By 10 a.m., the killing of Mitchell had precipitated one of the earliest race riots in Dayton's history, (Note: While the entry on the riot in the Encyclopedia of American Race Riots (2007) states that it was "the first race riot in the history of Dayton, Ohio", a 2016 article in the Dayton Daily News states that there had been an earlier race riot in 1955 over the murder of Emmett Till.) with looting and rioting primarily occurring in west Dayton. While Mitchell's murder had been the primary cause of the riot, other causes included underlying issues that had impacted Dayton's African American community, such as high unemployment, poor housing, and a lack of dialogue with city leaders. Additionally, the rioting had been inflamed by a police investigation wherein they stated that a drive-by shooting would have been impossible. During this time, rioters threw projectiles such as bottles and rocks at vehicles driven by or carrying white Americans, with a reporter from The Journal Herald reporting that the crowd was chanting, "Kill! Kill! Kill!". One white truck driver suffered a fractured jaw after a projectile came through the windshield of his vehicle. Over 100 protesters were involved, and while 225 police officers set up a blockade around west Dayton, they were given orders to not engage with the rioters. Soon, the rioting had spread into downtown Dayton, leading to more property damage in that area. During this time, some African American men sought to defuse the situation by attempting to negotiate concessions with Dayton's city manager and police chief, requesting that some of the protesters who had been arrested be released and that two white police officers who patrolled west Dayton be removed from that beat. While the city officials agreed to these changes, it did little to hamper the rioting. C. J. McLin, who was later elected as a member of the Ohio House of Representatives, was one of the people who negotiated with the city officials.
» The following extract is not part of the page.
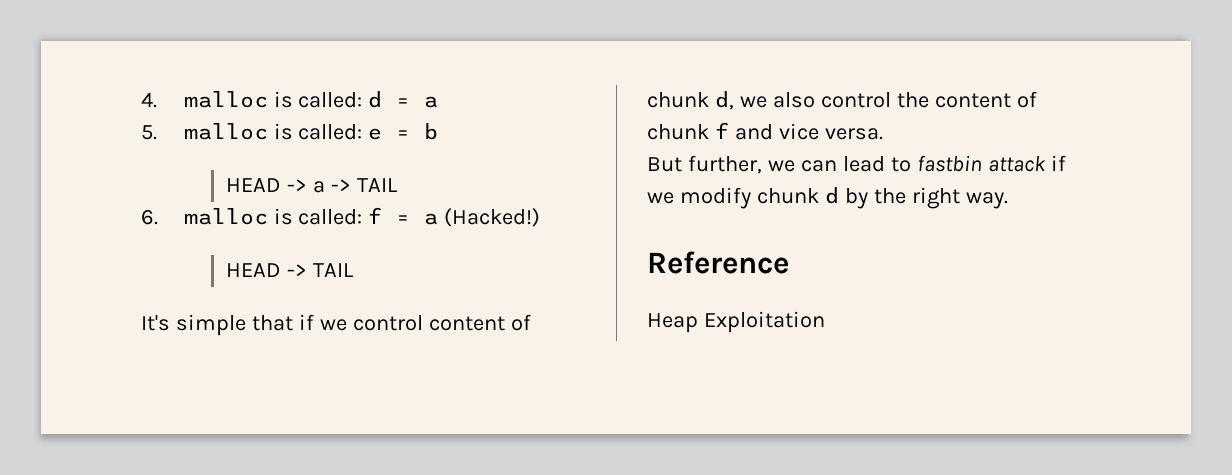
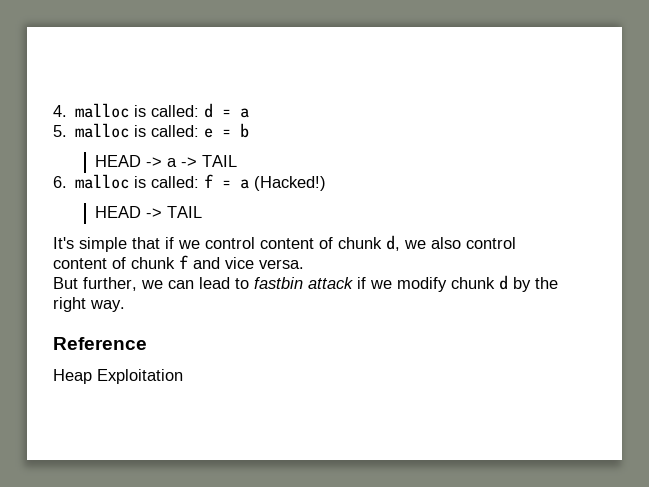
[896,92,929,108] the -> (516, 243) none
By 10:30 a.m., Dayton Mayor Dave Hall had arrived at the scene of the rioting. Police stationed there had armed themselves with shotguns borrowed from nearby pawn shops. Speaking to the crowd via a police car bullhorn, Hall notified them that he had requested the governor of Ohio to deploy members of the Ohio National Guard to subdue this "disturbance of the peace". Governor Jim Rhodes, who was at the Ohio State Fair when he received Hall's request, approved it and deployed 1,000 soldiers. At around 12:40 p.m., Hall ordered that bars and restaurants in west Dayton be closed. Additionally, liquor stores were closed, a curfew for everyone under the age of 15 was enacted, some city services were temporarily suspended, and trains were rerouted. By 3 p.m., the National Guard had arrived in Dayton, led by Adjutant General Erwin Hostetler and composed of men from the nearby municipalities of Blanchester, Covington, Eaton, Middletown, and Xenia. However, by the time of their arrival, much of the rioting had ended. Guardsmen patrolled the city in Jeeps armed with .50-caliber machine guns, while Hostetler made a tour of the city in an unmarked police car without any violent incidents, noting only signs of property damage. In total, rioting lasted for about 24 hours.

== Aftermath ==
In the immediate aftermath of the rioting, there were 30 injuries and one death. Sources vary on the exact number of arrests made during the rioting, but there were over 100 total. Public safety costs associated with the riot were approximately $20,000 (equivalent to $ in 2022), while the cost of the property damage was about $250,000 ($ in 2022), which mostly affected African American-owned businesses. The riot garnered national attention because U.S. President Lyndon B. Johnson had been scheduled to speak at a Labor Day ceremony in Dayton the following weekend. The Dayton Daily News later described the riot as "one of the city's worst race riots" and "one of the worst riots in Dayton's history". In the years that followed, Dayton was home to several more race riots, including two in 1967 (one following a speech by civil rights activist H. Rap Brown and another following the police killing of an African American man) and one in 1968 as part of the nationwide King assassination riots. Of these, the 1966 riot was the largest. Nationwide, 1966 saw numerous race riots similar to the one in Dayton, with about 44 major American cities experiencing race riots, resulting in seven deaths and about 400 injuries. However, Dayton was one of only five cities, along with Cleveland, Chicago, Milwaukee, and San Francisco, to result in the National Guard being called. The following year saw even more riots than in 1966, leading to the U.S. federal government creating the Kerner Commission to study and report on the wave of riots across the country. While no one was ever convicted of Mitchell's murder, a former police officer for Dayton's police department stated in a 2016 article of the Dayton Daily News that he believed it may have been Neal Long, a racist serial killer who targeted African American men in Dayton.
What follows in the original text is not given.